When you connect with SSH2 there are two components or layers involved: the Transport and Authentication layers.
When you first attempt to connect to an SSH2 site, CuteFTP Pro and the server determine whether the transmission should be encrypted or clear, compressed or uncompressed, what Method Authentication Code (MAC) to use, and what kind of encryption (cipher) to use.
Once the encryption method is chosen:
The server sends a public key to CuteFTP Pro.
CuteFTP Pro generates a session key, and encrypts it with the server’s public key.
CuteFTP Pro then sends the encrypted session key back to server.
The server then decrypts the session key with its private key and from that time all transmitted data is encrypted with the session key.
After the Transport Layer is established, the server attempts to authenticate the client.
There are three common methods for establishing user authentication.
Public Key Authentication Method: publickey
If you haven't already entered your passphrase in SSH2 security settings, CuteFTP Pro asks you for your passphrase to activate the private key.
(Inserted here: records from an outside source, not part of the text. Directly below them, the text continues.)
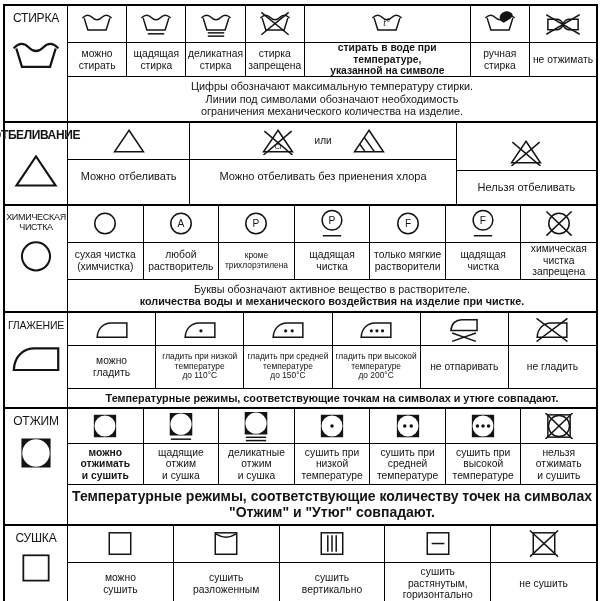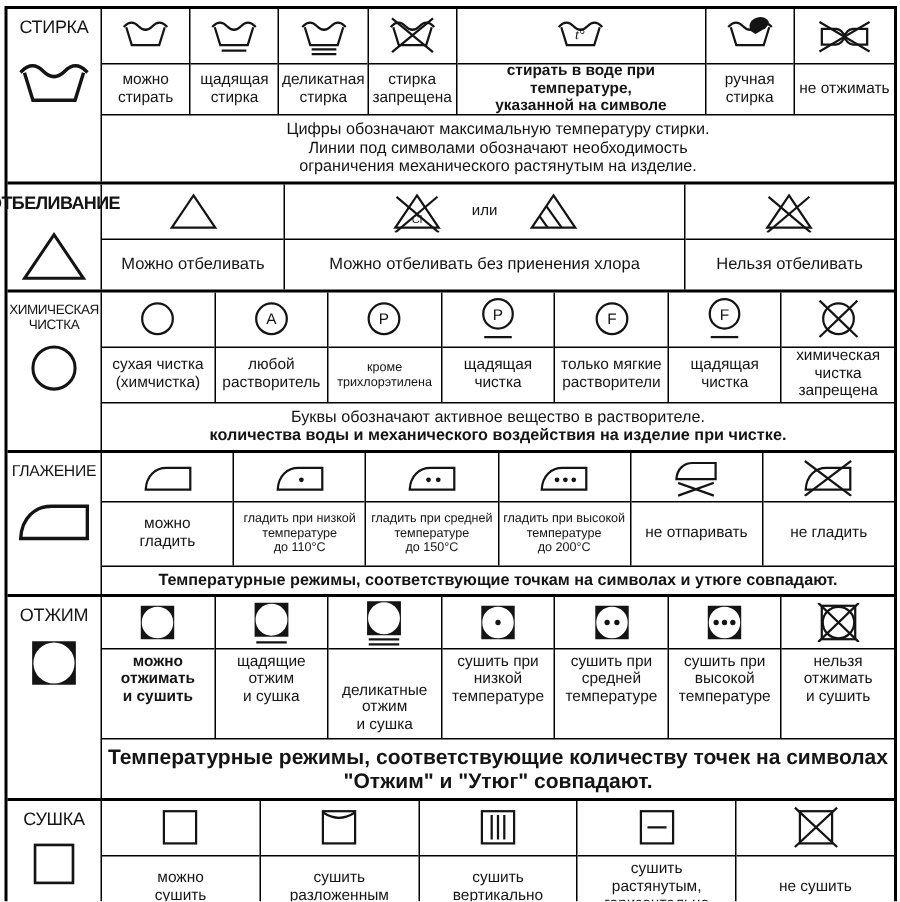--- a/index.html
+++ b/index.html
@@ -138,21 +138,21 @@
                     <line x1="35" y1="3" x2="1" y2="23"></line>
                   </g>
                 </svg>
               </div>
               <div class="lbl" style="height: 33px;">не отжимать</div>
             </div>
           </div>
           <div class="note">
             <div class="noteline">Цифры обозначают максимальную температуру стирки.</div>
             <div class="noteline">Линии под символами обозначают необходимость</div>
-            <div class="noteline">ограничения механического растянутым на изделие.</div>
+            <div class="noteline">ограничения механического количества на изделие.</div>
           </div>
         </div>
       </div>
       <div class="row row-bleaching">
         <div class="rowhead">
           <div class="rowhead-label">ОТБЕЛИВАНИЕ</div>
           <div class="rowhead-icon">
             <svg width="46" height="38" viewBox="0 0 36 30">
               <g stroke="#141414" stroke-width="1.6" fill="none" stroke-linecap="square">
                 <path d="M18,3.5 L33.5,26.5 L2.5,26.5 Z"></path>
@@ -186,21 +186,21 @@
                 <svg width="34" height="28" viewBox="0 0 36 30">
                   <g stroke="#141414" stroke-width="1.6" fill="none" stroke-linecap="square">
                     <path d="M18,3.5 L33.5,26.5 L2.5,26.5 Z"></path>
                     <line x1="13.5" y1="12" x2="23.5" y2="26"></line>
                     <line x1="8.5" y1="19" x2="13.5" y2="26"></line>
                   </g>
                 </svg>
               </div>
               <div class="lbl" style="height: 33px;">Можно отбеливать без приенения хлора</div>
             </div>
-            <div class="cell" style="flex: 140 1 0px;">
+            <div class="cell" style="flex: 140 1 0px; margin-top: 11px;">
               <div class="sym" style="height: 36px;">
                 <svg width="34" height="28" viewBox="0 0 36 30">
                   <g stroke="#141414" stroke-width="1.6" fill="none" stroke-linecap="square">
                     <path d="M18,3.5 L33.5,26.5 L2.5,26.5 Z"></path>
                     <line x1="4" y1="5" x2="33" y2="29.5"></line>
                     <line x1="32" y1="5" x2="3" y2="29.5"></line>
                   </g>
                 </svg>
               </div>
               <div class="lbl" style="height: 33px;">Нельзя отбеливать</div>
@@ -443,21 +443,21 @@
                   <g stroke="#141414" stroke-width="1.6" fill="none" stroke-linecap="square">
                     <path fill-rule="evenodd" fill="#141414" stroke="none" d="M6,2 H30 V26 H6 Z M18,14 m-11.3,0 a11.3,11.3 0 1 0 22.6,0 a11.3,11.3 0 1 0 -22.6,0"></path>
                     <line x1="8" y1="30" x2="28" y2="30"></line>
                   </g>
                 </svg>
               </div>
               <div class="lbl" style="height: 40px;">щадящие
 отжим
 и сушка</div>
             </div>
-            <div class="cell" style="flex: 1 1 0px; gap: 19px;">
+            <div class="cell" style="flex: 1 1 0px;">
               <div class="sym" style="height: 34px;">
                 <svg width="34" height="32" viewBox="0 0 36 34">
                   <g stroke="#141414" stroke-width="1.6" fill="none" stroke-linecap="square">
                     <path fill-rule="evenodd" fill="#141414" stroke="none" d="M6,2 H30 V26 H6 Z M18,14 m-11.3,0 a11.3,11.3 0 1 0 22.6,0 a11.3,11.3 0 1 0 -22.6,0"></path>
                     <line x1="8" y1="29" x2="28" y2="29"></line>
                     <line x1="8" y1="32.5" x2="28" y2="32.5"></line>
                   </g>
                 </svg>
               </div>
               <div class="lbl" style="height: 40px;">деликатные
The private key decrypts the number and sends it back to the server.
The server recognizes the number as correct and allows the connection.
Password Authentication Method: password
Host-Based Authentication: hostbased
Finally, after the encryption method is established, and authentication is complete, the two systems are ready to exchange secure data. CuteFTP Pro will send a secured FTP connection along the encrypted data tunnel, the remote system will respond and you can begin transferring files securely.
Message Authentication Codes are algorithms used to confirm data has not been altered between the client and server.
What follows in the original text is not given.